The expected copy holds every entry exactly and none of the pictures.

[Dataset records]
● ● ● ● ●

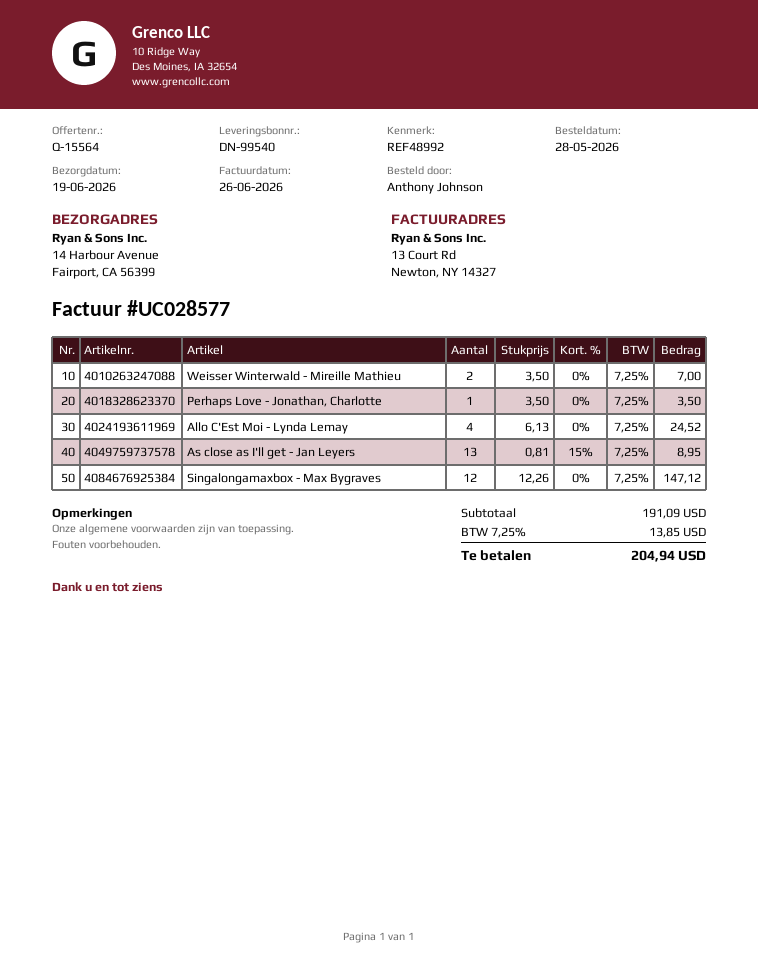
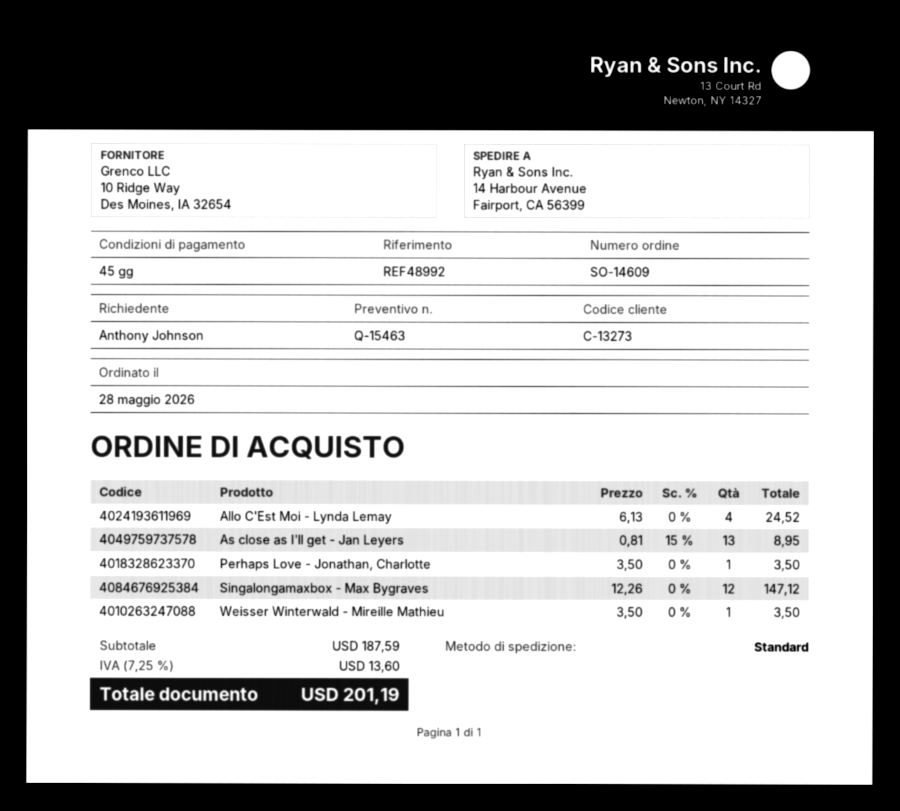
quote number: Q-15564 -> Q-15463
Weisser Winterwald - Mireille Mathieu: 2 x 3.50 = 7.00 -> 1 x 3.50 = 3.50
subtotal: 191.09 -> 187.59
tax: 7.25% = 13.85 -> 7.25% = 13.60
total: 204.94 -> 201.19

● ● ● ● ●

--- RESULT ---
quote number: Q-15564 -> Q-15463
Weisser Winterwald - Mireille Mathieu: 2 x 3.50 = 7.00 -> 1 x 3.50 = 3.50
subtotal: 191.09 -> 187.59
tax: 7.25% = 13.85 -> 7.25% = 13.60
total: 204.94 -> 201.19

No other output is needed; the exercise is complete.